Die grüne Fraktion stimmt dieser Gesetzesänderung zu. Stellen wir uns vor: Ein Autofahrer rast mit überaus erhöhter Geschwindigkeit auf einer Strasse in der Schweiz. Er wird erfasst, und der Führerausweis wird ihm für eine bestimmte Zeit entzogen. Die Grundlage für diesen Führerausweisentzug bildet das Strassenverkehrsgesetz. Bis heute galt das auch, wenn eine Person die Stärke ihres Automobils auf Strassen anderer Länder austestete, die dortigen Verkehrsvorschriften missachtete und damit das Leben anderer Menschen gefährdete. Wurde ihr im Ausland der Führerausweis entzogen, musste sie in der Schweiz für eine bestimmte Zeit auf das Autofahren verzichten.

Diese logische und sinnvolle Praxis soll nun im Strassenverkehrsgesetz verankert werden. Dass sich dagegen Opposition formiert, ist unverständlich und unverantwortlich. Personen, welche im Ausland die Verkehrsvorschriften dermassen missachten, dass ihnen der Führerausweis entzogen wird, handeln nicht nur verantwortungslos, sondern auch grobfahrlässig. Sie nehmen in Kauf, dass sie einen Unfall mit fatalen Folgen produzieren. Der Bundesrat schreibt darum in seiner Botschaft zu Recht, dass der Entzug des Führerausweises eine präventive und erzieherische Massnahme im Interesse der Verkehrssicherheit darstellt. Diese Wirkung wird natürlich aufgehoben, wenn man nach dem Urlaub oder nach der Spritzfahrt im Ausland weiterhin ungehindert und unbestraft in der Schweiz Auto fahren darf. Wiederholungsraser und -raserinnen können so sogar angeregt werden, regelmässig die Urlaubs- oder Ausflugsdestination zu wechseln oder ganz einfach genügend Zeit zwischen den einzelnen Ausflügen verstreichen zu lassen. Nicht nur die erzieherische Massnahme fällt weg, sondern auch die Strafe an und für sich. Ganz bewusst könnte so das Ausland dazu missbraucht werden, Gesetzesgrenzen zu überschreiten, das Potenzial des Autos auszutesten und dort die Lust auf hohe Geschwindigkeit auszuleben - im Wissen darum, dass es in der Schweiz im Alltag keine massgeblichen Folgen haben wird.

Die Gegner der Gesetzesanpassung nehmen somit in Kauf, dass in der Schweiz lebende Personen die Verkehrssicherheit in anderen Ländern übermässig gefährden. Es geht hier nicht um die Milchkuh Autofahrer und Autofahrerin; es geht hier darum, dass man eben den Autofahrern den Führerausweis entzieht, und nicht darum, dass man in der Schweiz nochmals Bussen zahlt. Darum - im Sinne der Gerechtigkeit, aber auch der Verkehrssicherheit - stimmt die grüne Fraktion dieser Gesetzesänderung zu.

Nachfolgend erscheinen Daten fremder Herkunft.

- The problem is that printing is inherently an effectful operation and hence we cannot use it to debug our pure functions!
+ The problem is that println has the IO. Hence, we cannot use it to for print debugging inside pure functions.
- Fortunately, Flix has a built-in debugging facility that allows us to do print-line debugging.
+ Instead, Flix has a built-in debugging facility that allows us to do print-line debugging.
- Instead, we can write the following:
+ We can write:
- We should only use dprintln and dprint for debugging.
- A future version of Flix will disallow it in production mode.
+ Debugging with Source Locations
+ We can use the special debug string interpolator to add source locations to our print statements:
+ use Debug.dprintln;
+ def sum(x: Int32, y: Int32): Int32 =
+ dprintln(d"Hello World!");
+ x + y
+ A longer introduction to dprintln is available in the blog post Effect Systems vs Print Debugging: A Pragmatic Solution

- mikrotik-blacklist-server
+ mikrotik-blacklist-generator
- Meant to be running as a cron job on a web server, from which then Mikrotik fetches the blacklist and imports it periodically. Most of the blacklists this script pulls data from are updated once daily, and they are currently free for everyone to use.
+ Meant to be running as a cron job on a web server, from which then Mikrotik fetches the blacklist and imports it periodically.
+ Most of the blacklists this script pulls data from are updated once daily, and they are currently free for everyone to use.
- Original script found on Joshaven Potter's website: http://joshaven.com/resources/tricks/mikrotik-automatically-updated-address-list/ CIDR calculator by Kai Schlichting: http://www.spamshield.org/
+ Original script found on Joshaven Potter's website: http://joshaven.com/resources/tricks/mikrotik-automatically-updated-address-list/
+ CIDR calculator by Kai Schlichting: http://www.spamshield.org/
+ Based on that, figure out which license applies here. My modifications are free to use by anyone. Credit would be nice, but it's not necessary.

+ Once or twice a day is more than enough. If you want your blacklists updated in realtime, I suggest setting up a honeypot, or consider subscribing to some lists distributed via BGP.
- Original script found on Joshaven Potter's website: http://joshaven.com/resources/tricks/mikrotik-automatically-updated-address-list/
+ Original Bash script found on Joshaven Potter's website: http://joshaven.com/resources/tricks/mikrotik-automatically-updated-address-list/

Noch etwas zu den Anträgen Kunz und Flückiger: Diese beiden Anträge werden wir ablehnen. Ich habe auch mit der Schweizerischen Beratungsstelle für Unfallverhütung gesprochen. Auch sie lehnt die Wiedereinführung der Handzeichen ab, weil dies eine falsche Sicherheit suggeriert. Es werden nicht immer sichtbare Handzeichen gemacht. Gerade auch Kinder haben Mühe, dass ihre Handzeichen gesehen werden, und sie können sie auch mal vergessen. Der Fussgängerstreifen soll wirklich der Ort bleiben, wo Fussgängerinnen und Fussgänger die Strasse ungehindert überqueren können. Autofahrerinnen und Autofahrer wissen das und müssen sich halt dementsprechend verhalten, das Tempo schon vorher reduzieren und anhalten, wenn jemand davor steht. Das bringt viel mehr für die Sicherheit.

Auch die Einführung von Signalen und sichtbaren Markierungen für Fussgänger auf dunklen Strassen suggeriert falsche Sicherheit und ist nicht durchsetzbar und nicht durchführbar. Stellen wir uns vor, dass eine Person, welcher der Bus abgefahren ist, oder dass eine Person, welche sich [PAGE 169] nach Alkoholkonsum entschliesst, nach Hause zu gehen, gebüsst wird, weil sie halt nicht die geeignete Kleidung dabei hat. Das wäre absurd und würde auch der Verkehrssicherheit nicht mehr Gewicht geben, sondern die Verkehrssicherheit würde im Gegenteil nochmals abnehmen. Darum lehnen wir diese beiden Anträge ab.